• What to produce:
Transcribe, exactly and without pictures, the lines below from the line with "[95,393,182,412] 1283 views" to the line with "[72,552,426,569] Production cumulée", both ends included, and no others.

• Provided records:
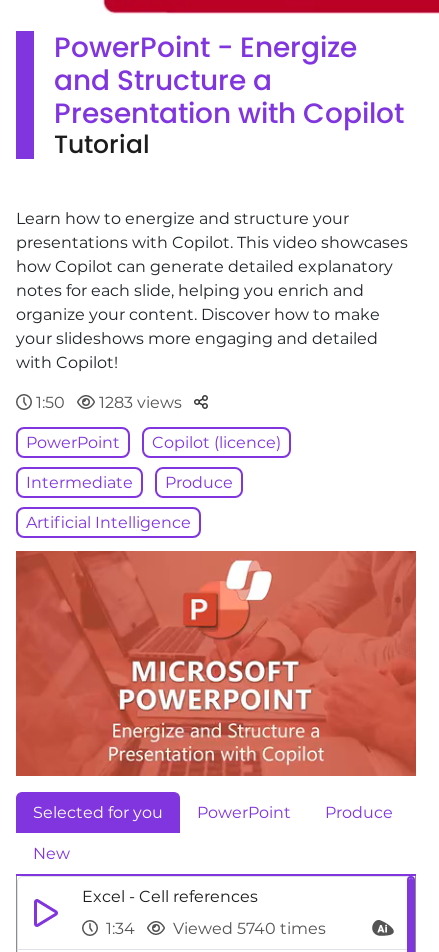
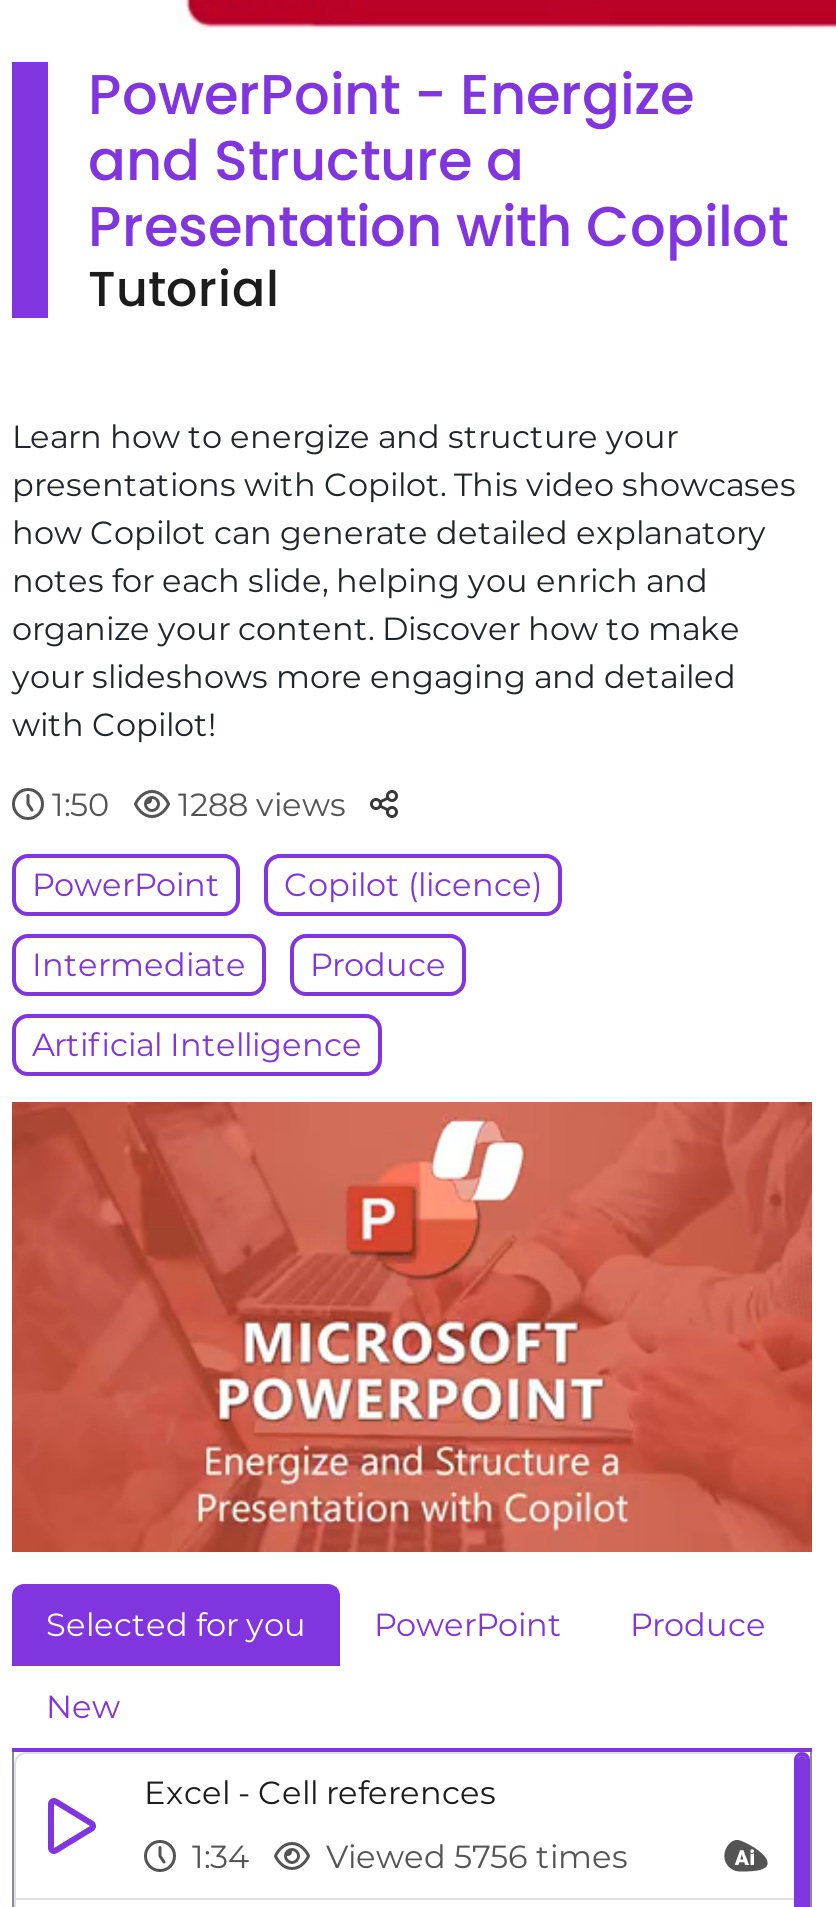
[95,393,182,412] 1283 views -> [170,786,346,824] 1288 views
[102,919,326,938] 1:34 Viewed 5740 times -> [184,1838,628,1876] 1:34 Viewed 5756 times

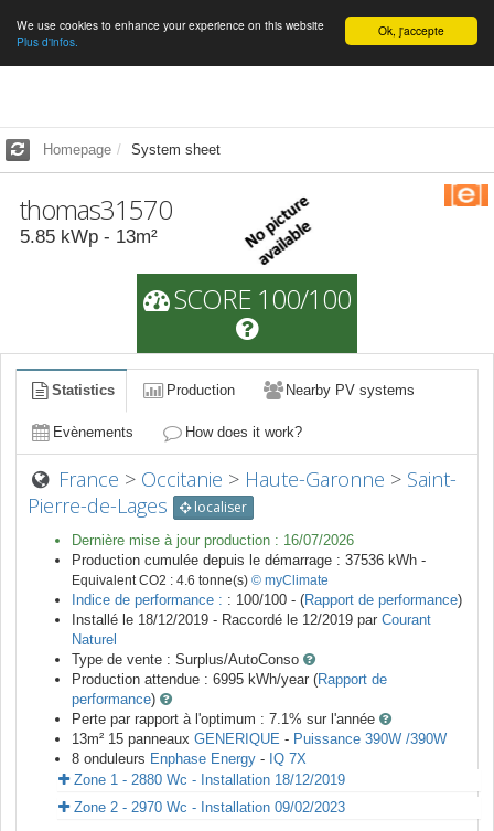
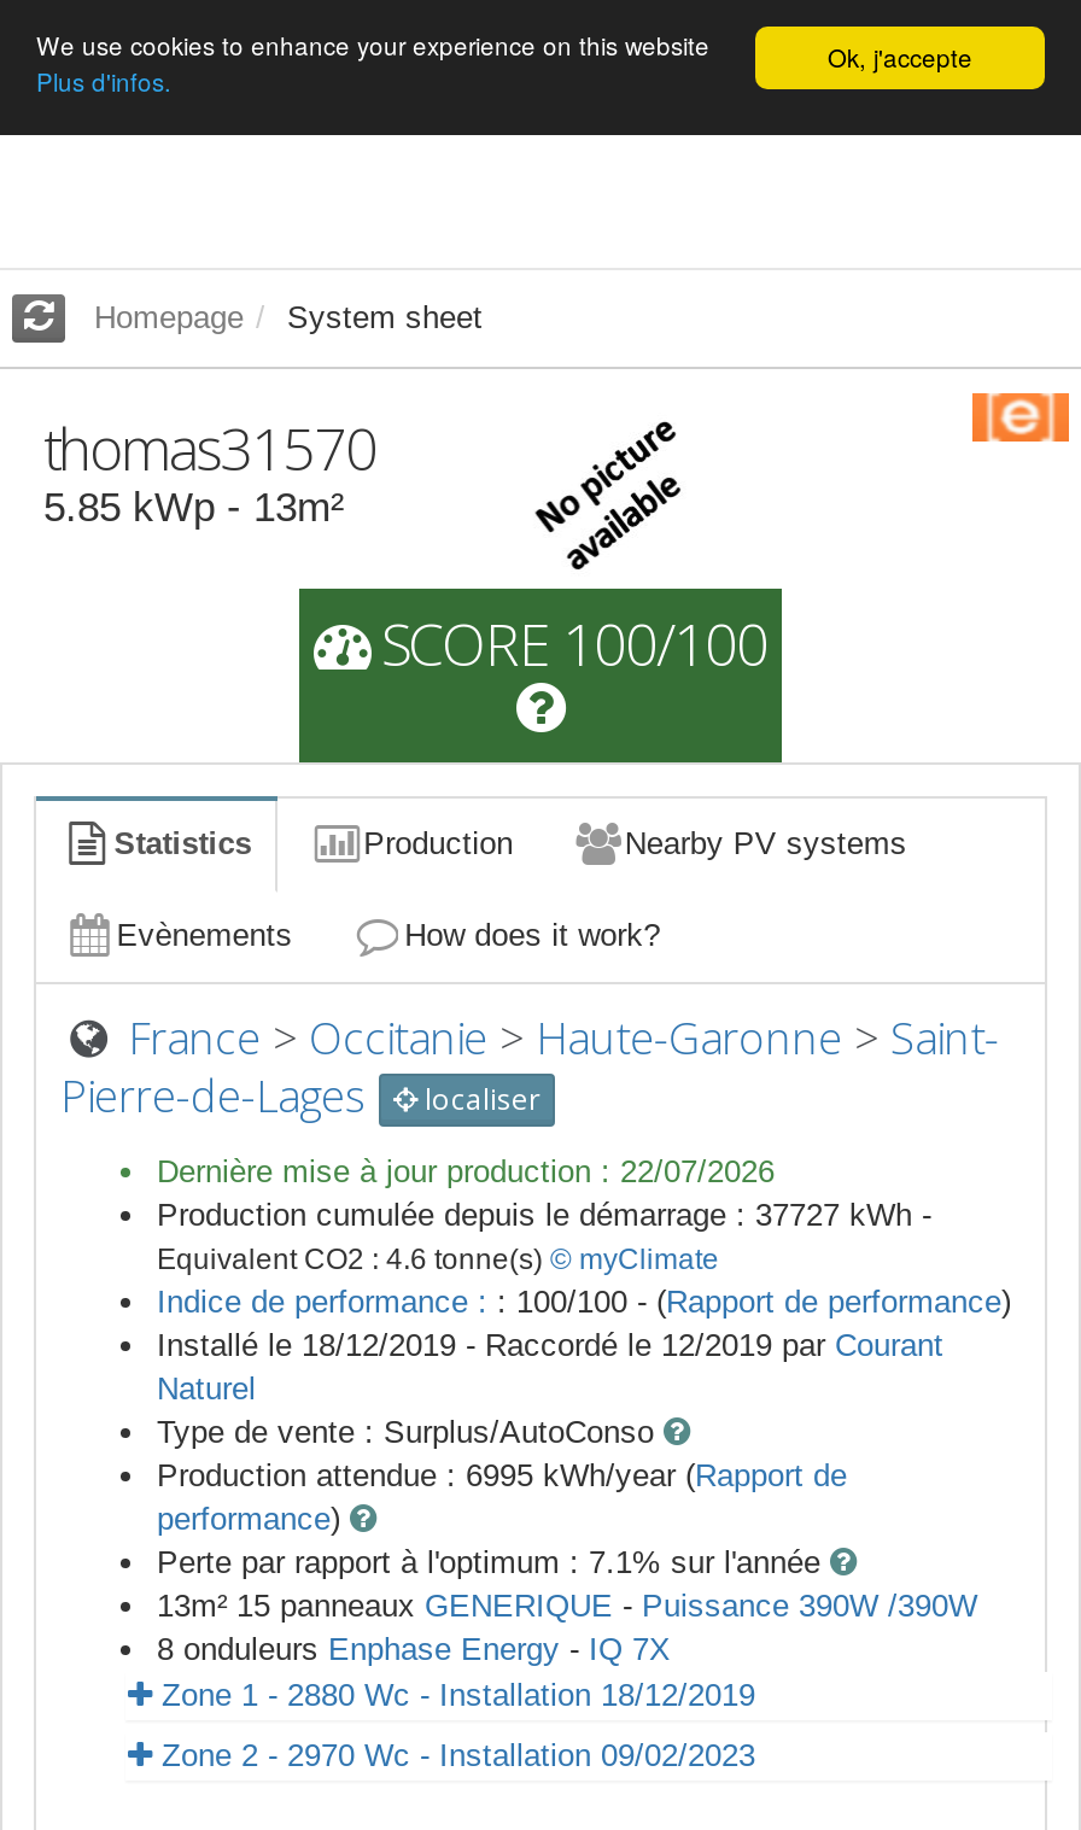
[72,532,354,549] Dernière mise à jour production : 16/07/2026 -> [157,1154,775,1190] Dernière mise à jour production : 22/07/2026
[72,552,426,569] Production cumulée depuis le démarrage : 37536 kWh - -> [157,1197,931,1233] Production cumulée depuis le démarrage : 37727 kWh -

---

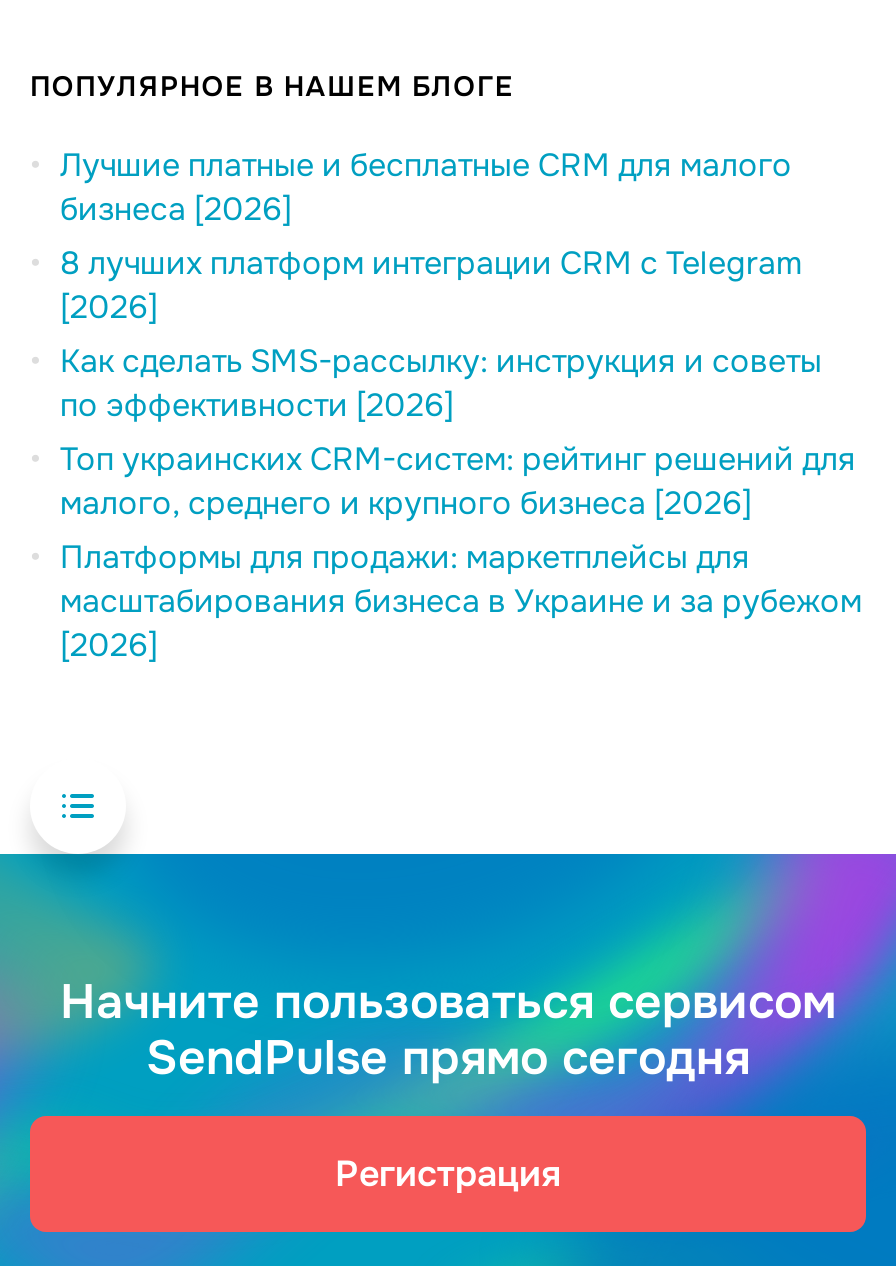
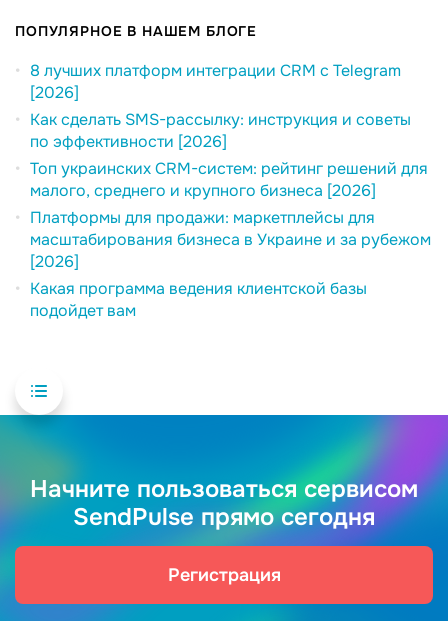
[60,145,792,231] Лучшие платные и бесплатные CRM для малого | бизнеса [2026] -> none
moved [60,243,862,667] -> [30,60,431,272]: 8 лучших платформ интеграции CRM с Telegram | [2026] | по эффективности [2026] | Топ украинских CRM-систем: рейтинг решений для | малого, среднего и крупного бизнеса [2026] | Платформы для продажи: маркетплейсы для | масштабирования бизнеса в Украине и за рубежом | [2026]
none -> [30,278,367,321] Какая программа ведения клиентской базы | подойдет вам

• Response:
[95,393,182,412] 1283 views -> [170,786,346,824] 1288 views
[102,919,326,938] 1:34 Viewed 5740 times -> [184,1838,628,1876] 1:34 Viewed 5756 times

[72,532,354,549] Dernière mise à jour production : 16/07/2026 -> [157,1154,775,1190] Dernière mise à jour production : 22/07/2026
[72,552,426,569] Production cumulée depuis le démarrage : 37536 kWh - -> [157,1197,931,1233] Production cumulée depuis le démarrage : 37727 kWh -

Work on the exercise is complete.